I don’t have information about possible performance improvements in newer versions, but generally speaking (not couch queries specifically), using a wildcard at the beginning is going to be relatively slow. Generally significantly slower than wildcards at the end.
I am trying this method and will see how it performs. Tokenizing and then doing wildcards at the end meet all your requirements with better performance. Only issue i have with this is tokenizing on the fly vs storing tokenized values directly in the index. I am slightly concerned about how this will perform but would be much more concerned about starting wildcard perfromance.
Anyways, here it is (tokenizing on whitespace, lowercasing for case insensitivity):
WHERE ANY t IN SPLIT(LOWER(`firstname`)) SATISFIES t LIKE 'bob%'
This will for example match “Jones Bobby”.
Hope this is helpful even though it doesn’t directly answer the question.
Thank you that blog entry is very helpful. I also didn’t realize that you could so easily index array entries produced by some function. I will still prefer using a method of tokenization vs suffixes since I only need to match prefixes for each token or word. This also requires far fewer index entries.

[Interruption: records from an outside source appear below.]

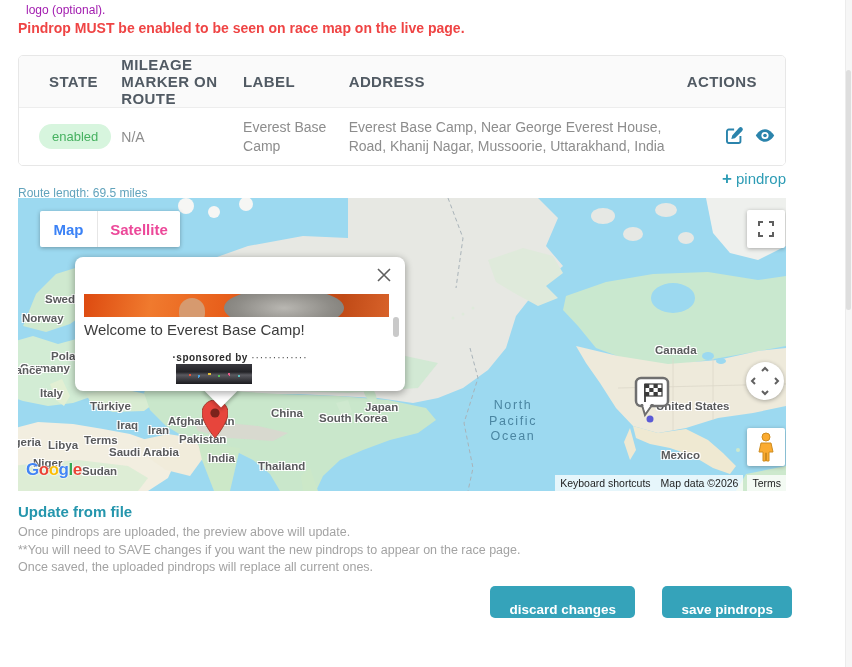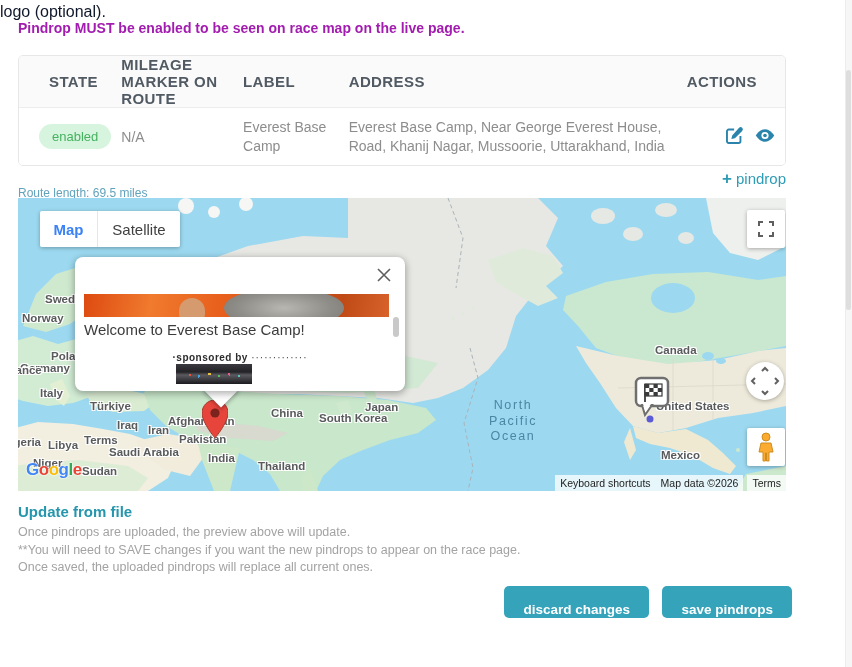--- a/index.html
+++ b/index.html
@@ -8,7 +8,7 @@
   .page { position:relative; width:852px; height:667px; background:#fff; overflow:hidden; }
 
   
-  .top-note { position:absolute; left:0; top:3px; font-size:16px; color:#0f172a; }
+  .top-note { position:absolute; left:26px; top:3px; font-size:12px; color:#a21caf; }
   .warning  { position:absolute; left:18px; top:20px; font-size:14px; font-weight:bold; color:#a21caf; }
 
   

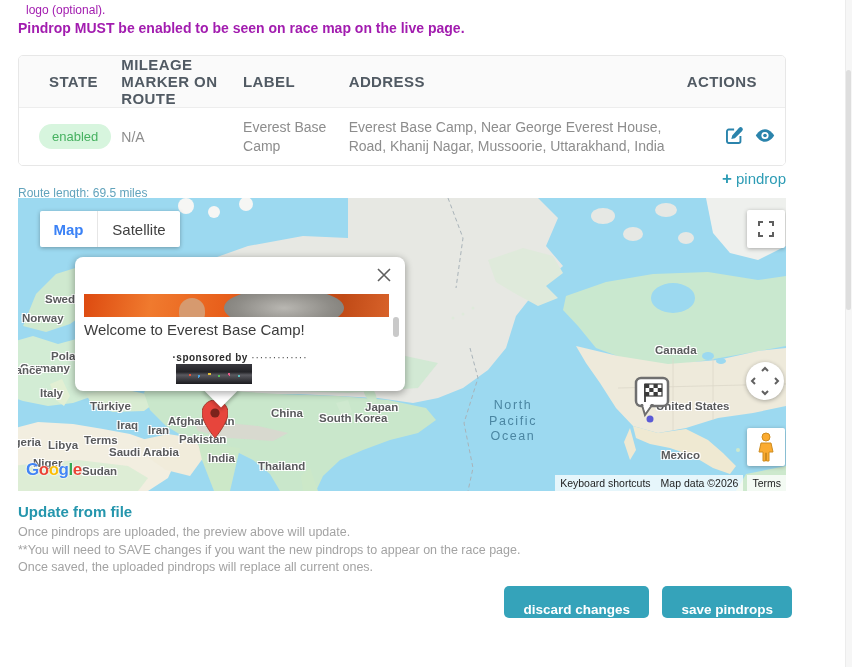--- a/index.html
+++ b/index.html
@@ -9,7 +9,7 @@
 
   
   .top-note { position:absolute; left:26px; top:3px; font-size:12px; color:#a21caf; }
-  .warning  { position:absolute; left:18px; top:20px; font-size:14px; font-weight:bold; color:#a21caf; }
+  .warning  { position:absolute; left:18px; top:20px; font-size:14px; font-weight:bold; color:#ef4444; }
 
   
   .ptable { position:absolute; left:18px; top:55px; width:768px; border-collapse:separate; border-spacing:0;

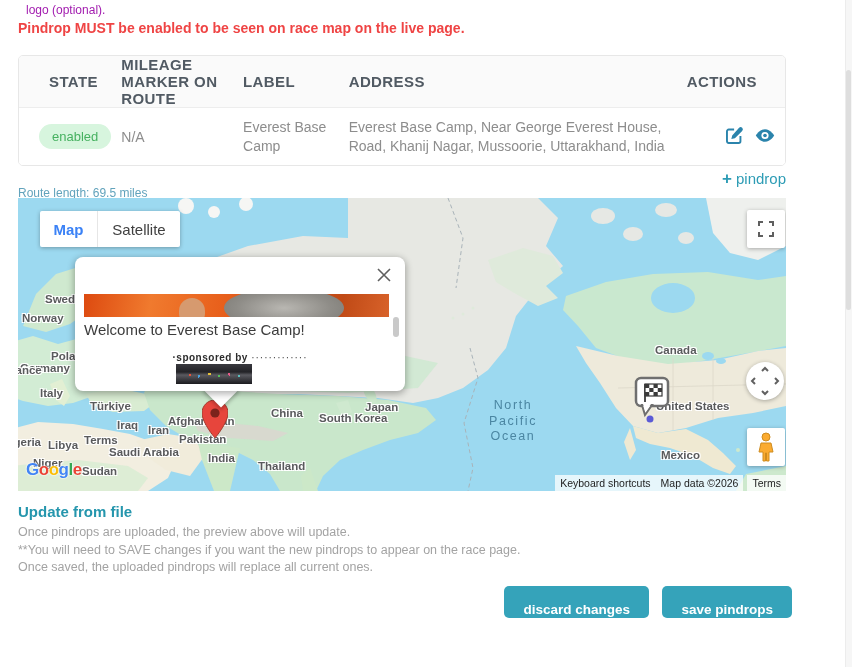--- a/index.html
+++ b/index.html
@@ -46,7 +46,7 @@
   .maptype { position:absolute; left:22px; top:13px; z-index:20; display:flex; box-shadow:0 1px 4px rgba(0,0,0,.3); border-radius:2px; }
   .maptype button { border:0; background:#fff; height:36px; font-family:"Liberation Sans",sans-serif; font-size:15px; cursor:pointer; }
   .maptype .bt-map { width:58px; font-weight:bold; color:#3b82f6; border-right:1px solid #e6e6e6; border-radius:2px 0 0 2px; }
-  .maptype .bt-sat { width:82px; color:#404040; border-radius:0 2px 2px 0; }
+  .maptype .bt-sat { width:82px; color:#ec4899; border-radius:0 2px 2px 0;font-weight:bold; }
 
   
   .fullscreen-btn { position:absolute; left:729px; top:12px; width:38px; height:38px; background:#fff; border:0; border-radius:2px;

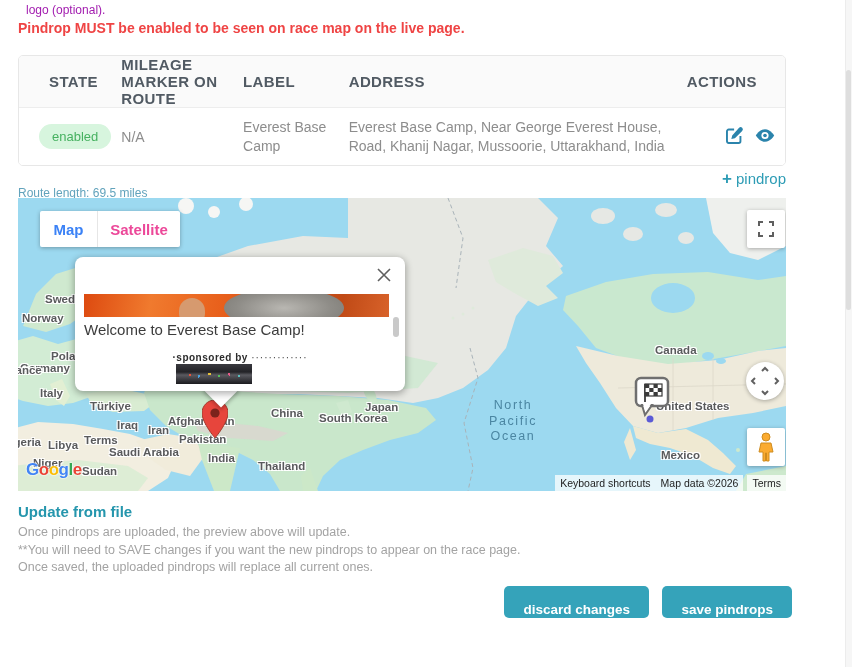--- a/index.html
+++ b/index.html
@@ -105,7 +105,7 @@
   .btn-row { position:absolute; left:18px; top:586px; width:774px; text-align:right; }
   .btn-row button { background:#35a3ba; color:#fff; border:0; border-radius:5px; height:31px; padding:16px 19px;
             font-family:"Liberation Sans",sans-serif; font-size:13.5px; font-weight:bold; cursor:pointer; }
-  .btn-row button + button { margin-left:9px; }
+  .btn-row button + button { margin-left:23px; }
 
   
   .scroll-track { position:absolute; right:0; top:0; width:7px; height:667px; background:#f6f6f6; border-left:1px solid #ececec; }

It is my view that queries equivalent to LIKE '%bob%' are usually unnecessary and would encourage avoiding it. In the case of “washington”, I’m not sure how often someone would search for it with “hington” or “ashing” or something like that, vs searching for “wash” or “washing” or some other prefix.
I think that prefix queries on a tokenized field are far more suitable for most cases. Next level would be to allow some level of fuzziness on top of it.